### Task goal
Look through the lines below; wherever the word "position" appears, copy that line.
──────── Data under study ────────
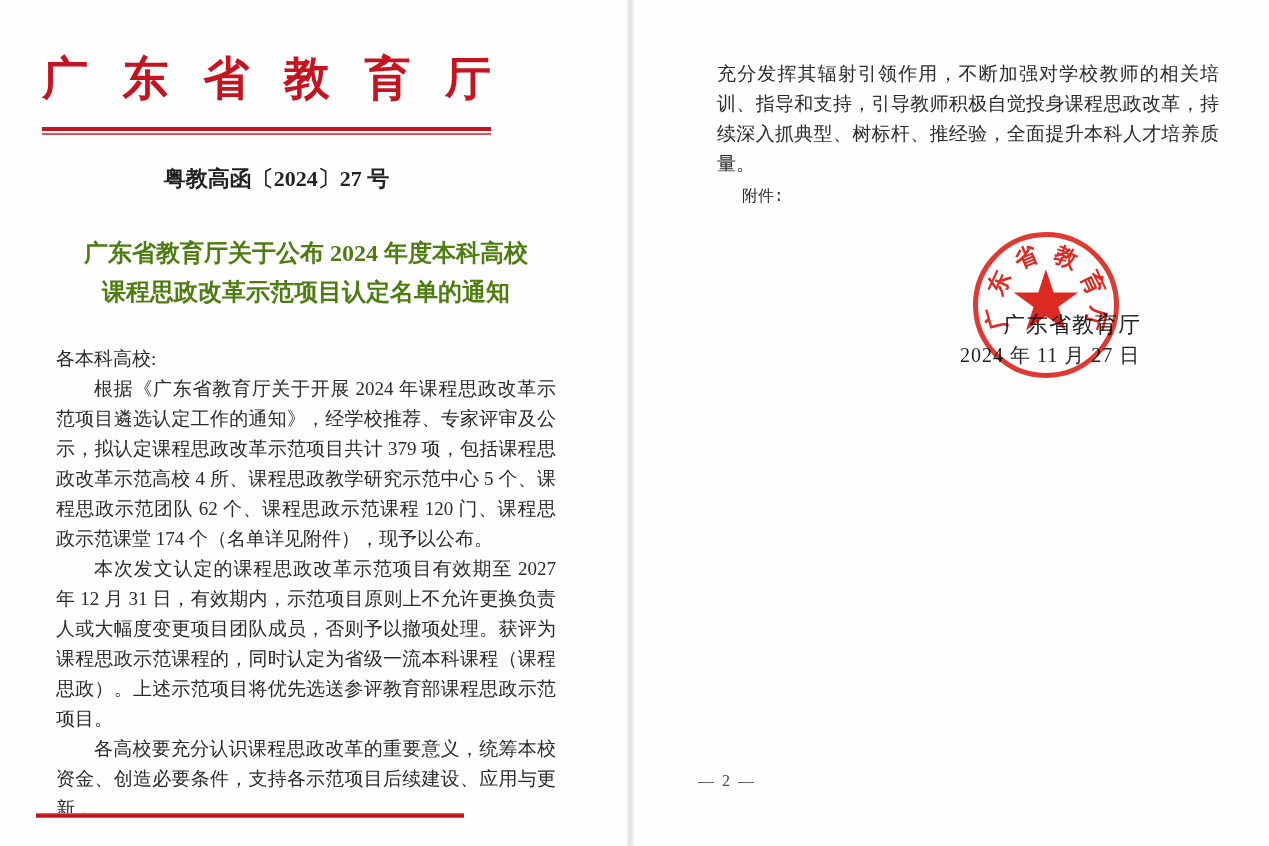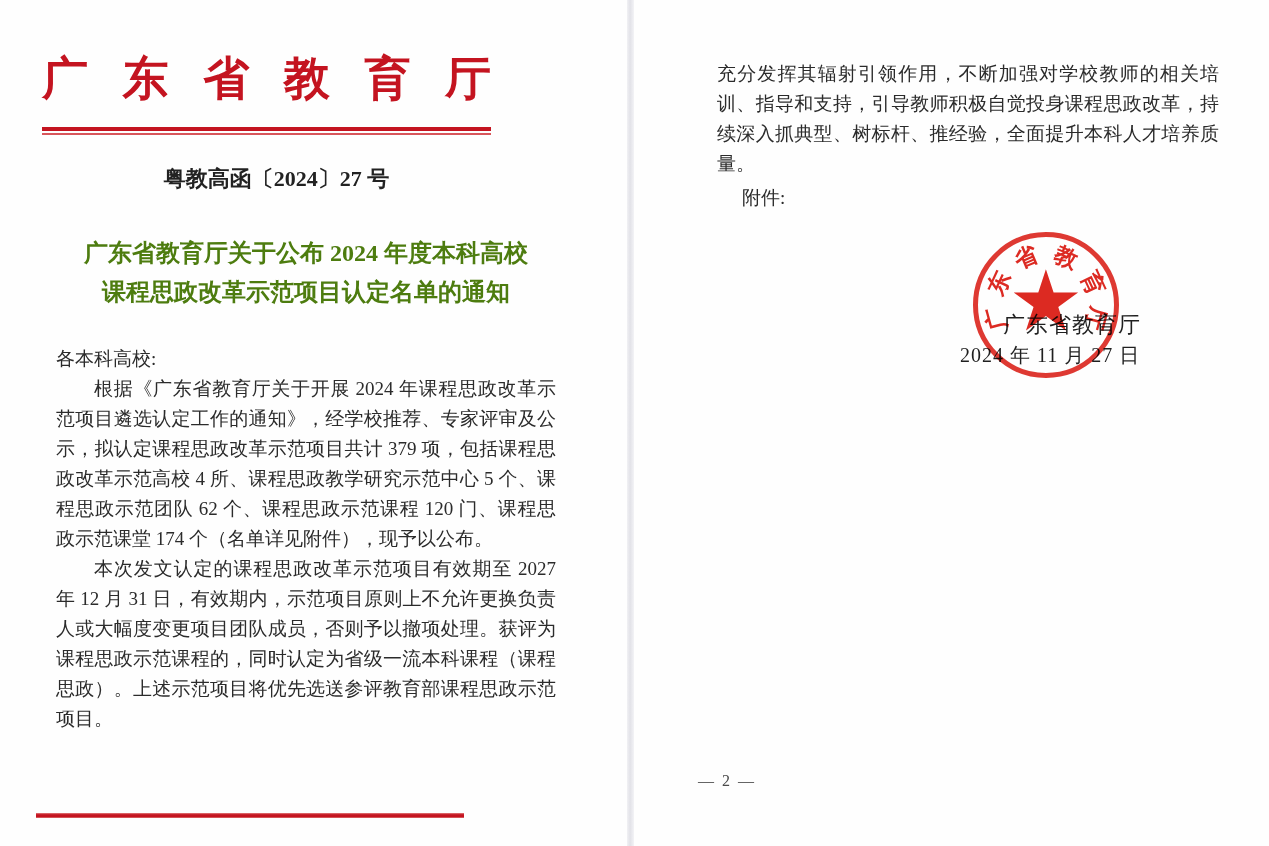--- a/index.html
+++ b/index.html
@@ -48,7 +48,7 @@
   .body-2 { position:absolute; left:71px; top:59px; width:502px;margin-left:12px; }
   .attachment {
     position:absolute; left:108px; top:181px; width:480px;
-    display:flex; font-size:19px; line-height:33px; color:#2b2b2b;
+    display:flex; font-size:16px; line-height:33px; color:#2b2b2b;font-family:Liberation Mono, monospace;
   }
   .att-label { white-space:nowrap; margin-right:11px; }
   .issuer {

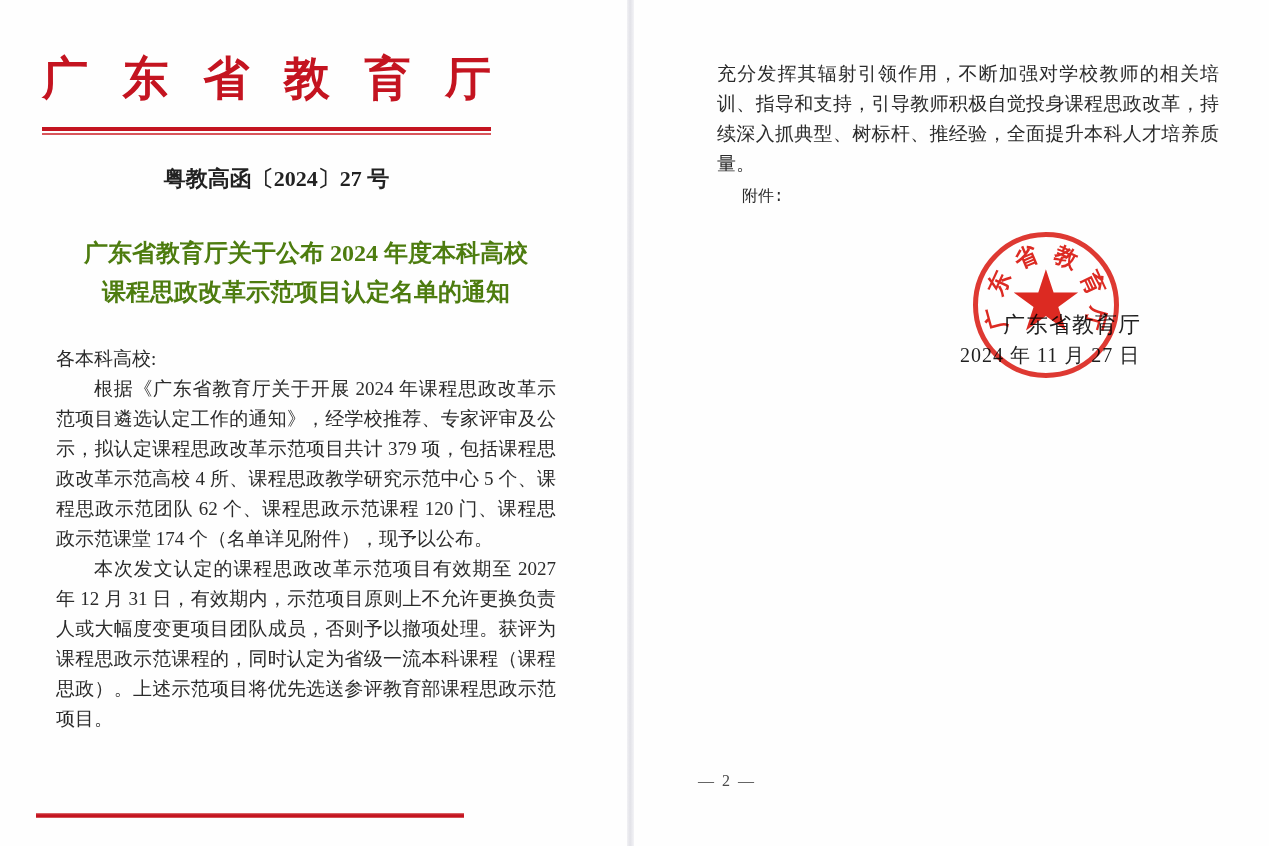--- a/index.html
+++ b/index.html
@@ -118,6 +118,7 @@
       <p>各本科高校:</p>
       <p class="indent">根据《广东省教育厅关于开展 2024 年课程思政改革示范项目遴选认定工作的通知》，经学校推荐、专家评审及公示，拟认定课程思政改革示范项目共计 379 项，包括课程思政改革示范高校 4 所、课程思政教学研究示范中心 5 个、课程思政示范团队 62 个、课程思政示范课程 120 门、课程思政示范课堂 174 个（名单详见附件），现予以公布。</p>
       <p class="indent">本次发文认定的课程思政改革示范项目有效期至 2027 年 12 月 31 日，有效期内，示范项目原则上不允许更换负责人或大幅度变更项目团队成员，否则予以撤项处理。获评为课程思政示范课程的，同时认定为省级一流本科课程（课程思政）。上述示范项目将优先选送参评教育部课程思政示范项目。</p>
+      <p class="indent">各高校要充分认识课程思政改革的重要意义，统筹本校资金、创造必要条件，支持各示范项目后续建设、应用与更新，</p>
     </div>
 
     <div class="footer-rule"></div>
────────
### Task solution
   .body-2 { position:absolute; left:71px; top:59px; width:502px;margin-left:12px; }
     position:absolute; left:108px; top:181px; width:480px;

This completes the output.